[Start of Attachment]

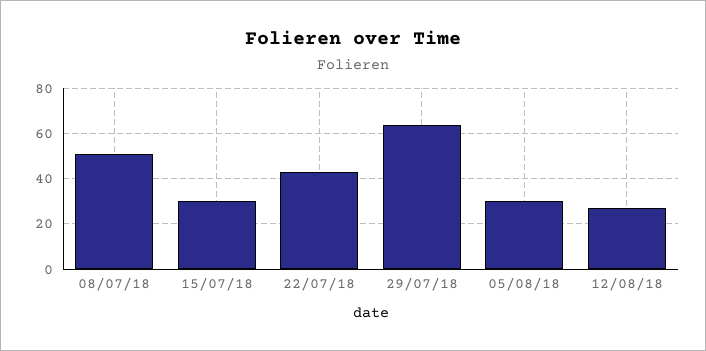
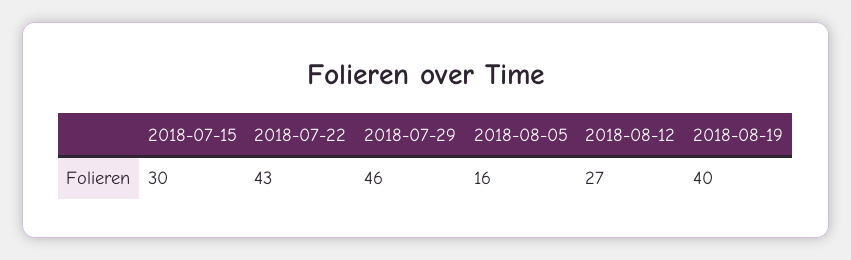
08/07/18: 50 -> none
29/07/18: 65 -> 46
05/08/18: 30 -> 16
2018-08-19: none -> 40

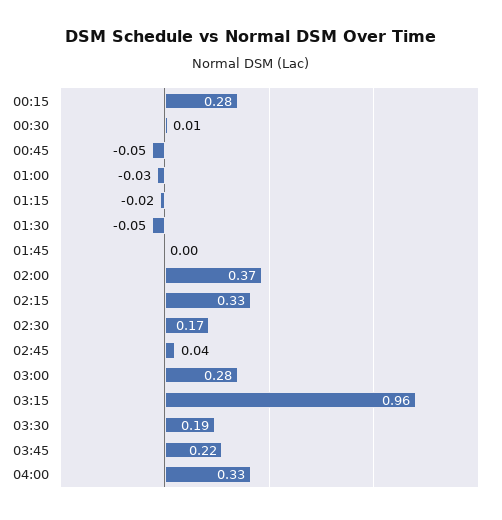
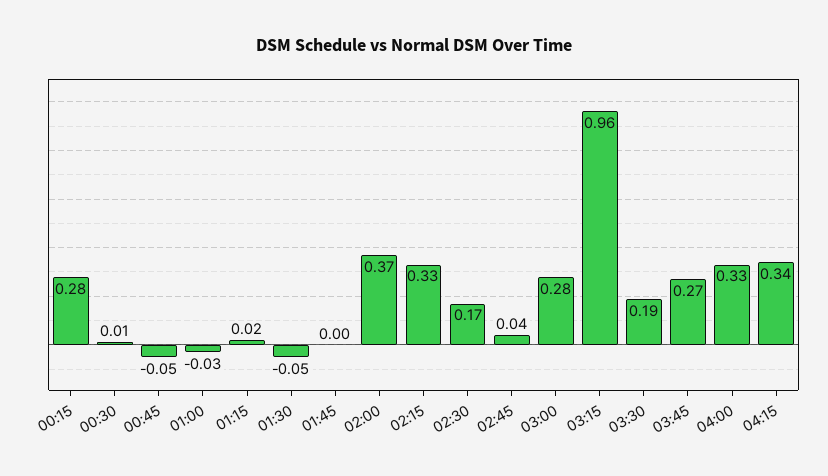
01:15: -0.02 -> 0.02
03:45: 0.22 -> 0.27
04:15: none -> 0.34

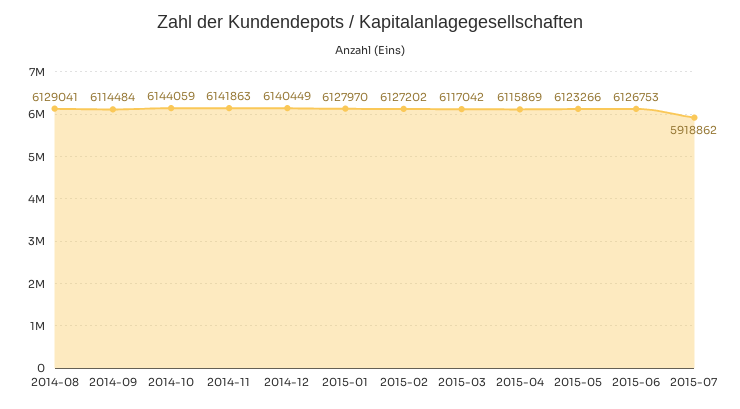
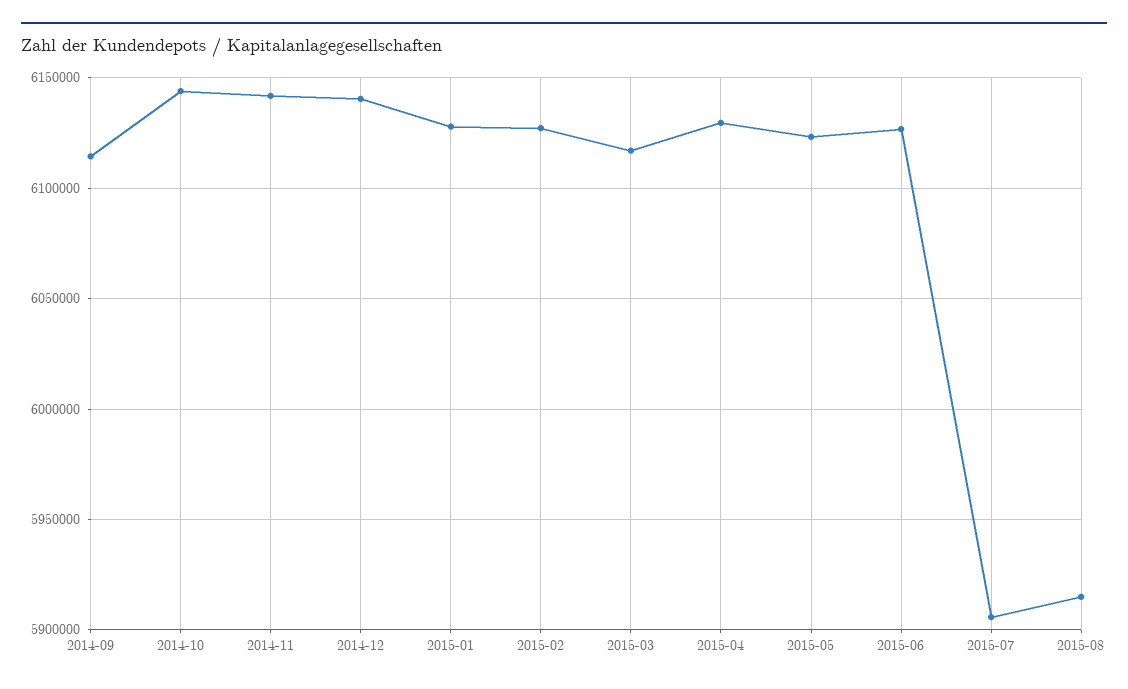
2014-08: 6129041 -> none
2015-04: 6115869 -> 6130000
2015-07: 5918862 -> 5905000
2015-08: none -> 5915000

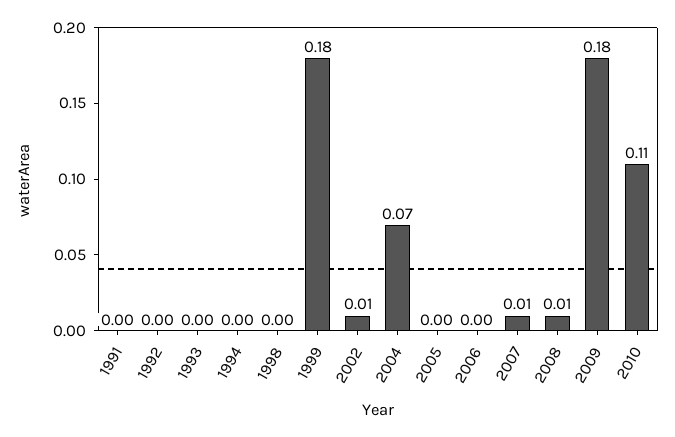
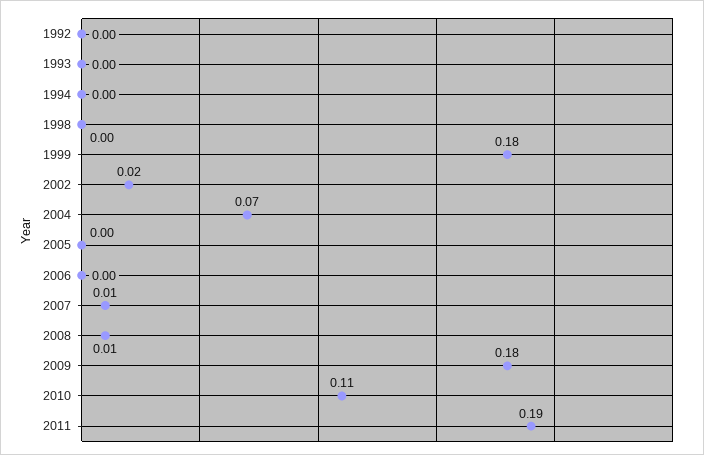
1991: 0 -> none
2002: 0.01 -> 0.02
2011: none -> 0.19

[End of Attachment]

Filter the entries down to the lines with the word "none" in them, and copy those lines.

Exercise answer:
08/07/18: 50 -> none
2018-08-19: none -> 40
04:15: none -> 0.34
2014-08: 6129041 -> none
2015-08: none -> 5915000
1991: 0 -> none
2011: none -> 0.19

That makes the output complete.